第3回目

ホネホネロック

子門真人
1976年発表(日本)

 ポンキッキ表名曲といえば「たいやきくん」ですが、裏名曲と言えばやっぱりこれ。どちらも子門真人の歌唱という事実に運命の素晴らしさを感じてしまうのは日本国民共通の想いである。

 この曲の
シモニック唱法の爆発(暴発)加減は、彼のヒーローものの歌の中でさえも見られないほどの冴えを見せ、聴くものを圧倒する。サウンド面においてもムーグ(シンセサイザー)のうねり、エレキギターのワウがこの曲の妖し気テイストを増加させている。
 イントロ前半のアコースティックギターのストロークからすぐ、ム−グ(シンセサイザー)の妖しい響きがうなり(?)を上げ、ここで聴くものを曲の世界に引きずり込む。そしてギターが印象的なメロディを奏で始めてしばらくすると、レベルメーターもぶちきれんばかりの子門のヴォーカルが炸裂する。
 ここでの彼の「シモニック唱法」はいわゆる「ヒーロー物」にみられるものよりも格段に違うものがある。ヒーロー物の歌い方と言うのはある程度の「形」の存在が見られる、このことがヒーロー物の歌をヒーロー然とするものにしているので僕は「形」を否定するつもりはないのだが、歌手にとって、そのことが多少自縛気味のきらいがあるのもまた事実である。
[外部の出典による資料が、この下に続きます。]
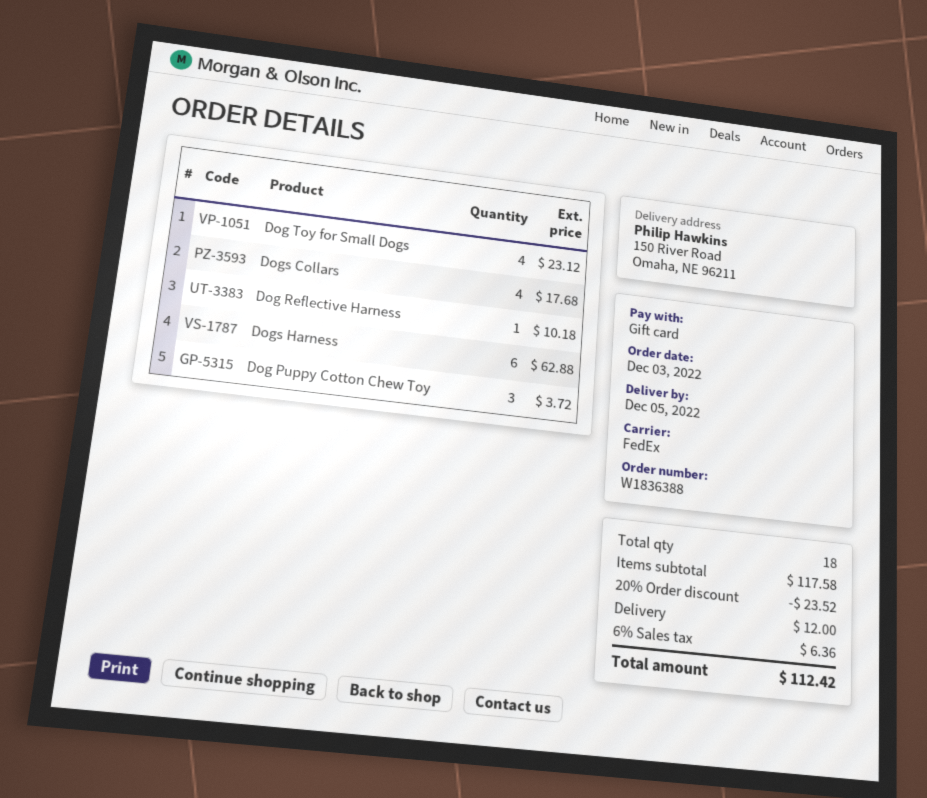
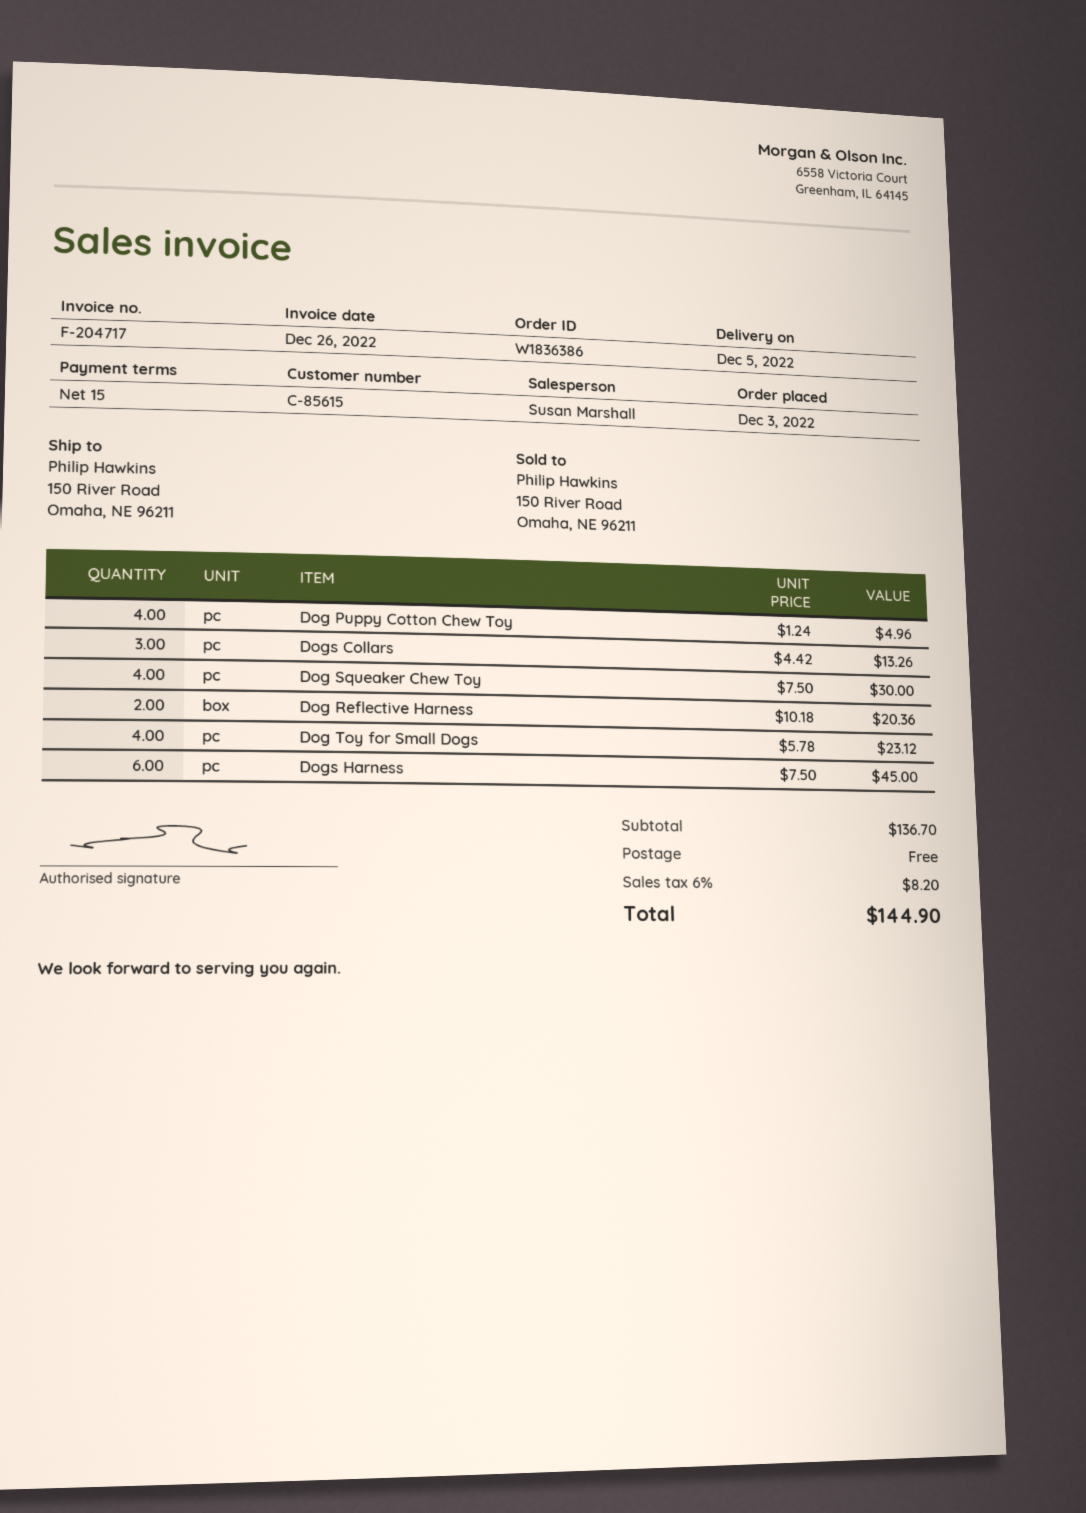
order number: W1836388 -> W1836386
Dogs Collars: 4 for 17.68 -> 3 for 13.26
Dog Reflective Harness: 1 for 10.18 -> 2 for 20.36
Dogs Harness: 6 for 62.88 -> 6 for 45.00
Dog Puppy Cotton Chew Toy: 3 for 3.72 -> 4 for 4.96
Dog Squeaker Chew Toy: none -> 4 for 30.00
subtotal: 117.58 -> 136.70
discount: 20% = 23.52 -> none
shipping: 12.00 -> 0.00
tax: 6% = 6.36 -> 6% = 8.20
total: 112.42 -> 144.90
(開き直ればまた別)
 ただ、この「ホネホネロック」での子門は、ヒーロー物でつちかわれた技と経験を活かした「おたけび」、さらにはこの曲間奏部分のジャングル風味、エキゾチックな感じを出すために鳥や獣達の鳴き真似を取り入れることで、
曲の魅力を倍増させている。
 そして、ただ上手いだけでなく、その独特の歌声による表現力の多才さを持った自分自身のヴォーカルの魅力を引き出すことに成功している。(この表現力の豊かさは「たいやきくん」でのあのけだるい感じのヴォーカルでも実証済み)

 また、曲自体もも良く出来ていて、コミカルさの中に妖し気テイストを上手く取り入れ、(前述のムーグの音色、エレキギターの「ワウ」等、楽器のアレンジもまた良し)その上に子門の歌が重なることでまさに全てが完成されている。
 しかしこの頃の子供歌は良く出来たものが多いですね、結構頭の中にメロディーが残ってるもんです。(一例として「みんなのうた」の「ドラキュラのうた」とか。
「ドラドラキュッキュッ ドラドラ〜」ってやつです)
 ただ、多少難を言えばヴォーカルのミックスのバランスが
偏りまくっていること。けれどこの頃、テレビでステレオ音声の物なんてあんまりなかったし、家のプレイヤーもモノラルが多かったと思うからしょうがないのかな。(モノラルで再生してもヴォーカルをくっきりと全面に出すため)

 ヒーロー物の歌の代表歌手と言うと「佐々木功」、「水木一郎」とかの名前が上がります。まぁ、現在彼の活動がイマイチ分からないことを考えると前の2人に脚光が浴びるのは間違いないんだけれど、もう少し子門真人に脚光が当たっても良いのでないか。
 前の2人はボックスセット等カタログが充実しているのに対し、彼のコンピレーション物は2枚出ているだけである。(しかもヒーロー物のみ)
 佐々木、水木と共に僕らの心に焼き付くあの独特の声とシモニック唱法にも愛の手を差し伸べたい。彼の歌声は決して2人に負けず、または
それ以上の魅力を持っているのだから。


c/wは「パタパタ ママ」
(歌:のこ いのこ、作詞作曲、編曲はホネホネと同じ)
ぼくはアナログのシングルで持っています。
最近ポンキッキのトリビュ−ト盤で違う人が歌っていて
アレンジももろにロックになっているらしいです。
昔、ポンキッキの歌のCDがあってそれに入っていたと思います。
でも、子供歌のCDってなかなか中古に出ないんだよね、
アナログもまたしかりなんですよ。